In today's data-driven, online world, it's never been easier to track the return on investment (ROI) for your marketing campaigns, channels, and tactics. That said, it still requires some level of comfortability with numbers and data analysis.
In this post, we'll take a deep dive on those numbers, and provide some guidance on tracking ROI specifically for inbound marketing, an emerging B2B marketing philosophy that promises greater measurability than ever before.
Before we do that, let's briefly define inbound marketing and discuss how it differs from traditional marketing tactics.
What is inbound marketing?
When defining inbound marketing, it makes sense to talk about how it differs from traditional marketing tactics you may already use, such as cold calls, advertising, and email blasts.
Outbound, traditional marketing presents consumers with ads that interrupt their activities, such as watching TV shows or reading articles. As a result, consumers are getting better at avoiding traditional advertisements.
“As of 2020, $35 billion of global digital ad spend will be lost yearly due to the growing use of ad blockers” (HubSpot).
Due to banner blindness, most people don’t pay attention to banner ads
“78% of consumers have unsubscribed from emails because a brand was sending too many emails” (Hubspot).
Outbound marketing contacts the customer, hence “outbound.”
Inbound marketing, on the other hand, makes it easy and attractive for consumers to come to you. Instead of ads, you offer them helpful content, such as blog posts, whitepapers, and videos tailored to their needs and easily findable via Google search: the first place most people -- including B2B buyers -- turn to when trying to solve a problem
Through this helpful content, potential customers can help solve their problems, and develop a positive relationship that keeps them coming back for more. This may lead them to become full-fledged customers who will promote you to their friends.
Does this approach pay off? The short answer is, yes. Inbound brings in 54% more leads than outbound, which are also, on average, 61% cheaper to acquire.
So, how do you calculate the value of these online interactions, and in turn come up with an estimated return on investment (ROI) to inform your budgets and forecasts?
This can be a challenging task.
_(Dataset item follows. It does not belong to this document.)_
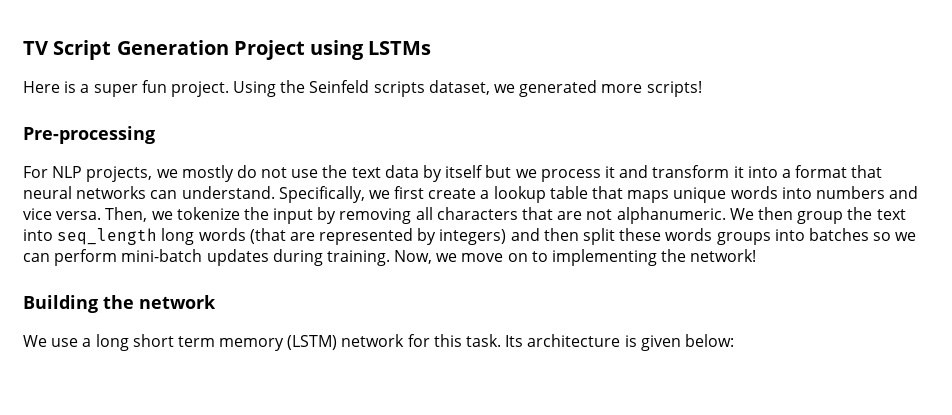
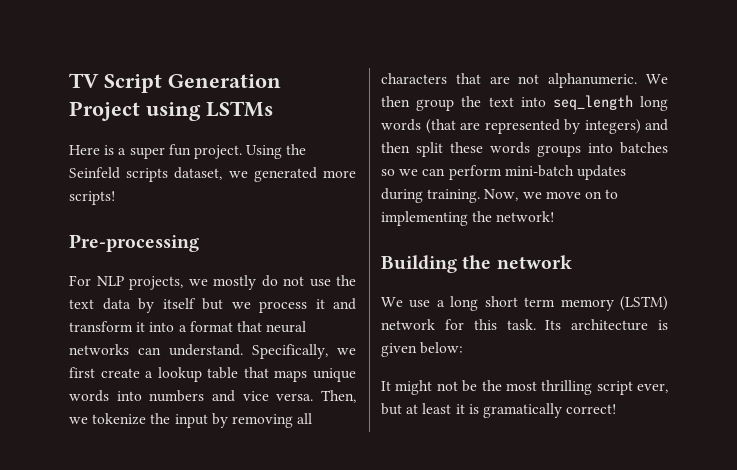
+ It might not be the most thrilling script ever, but at least it is gramatically correct!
Fortunately, many aspects of inbound can be tracked by web analytics platforms, which, when configured properly, can provide a wide variety of analytics data: from the number of form submissions you receive to the number of times your blog post was viewed.
By keeping an eye on the right metrics and performing simple calculations, you can get a better idea of how much return you’re getting for your investment in inbound.
We’ll walk you through ROI calculations for one-time and retainer clients and provide some tips for improving your inbound ROI. If you like, you can skip ahead to one of these sections:
Key factors to consider before calculating inbound ROI
Calculating ROI for one-time clients
Calculating ROI for retainer clients
Tips for improving inbound ROI
Key factors to consider before calculating inbound ROI
First, let’s look at some critical factors that will affect your calculations.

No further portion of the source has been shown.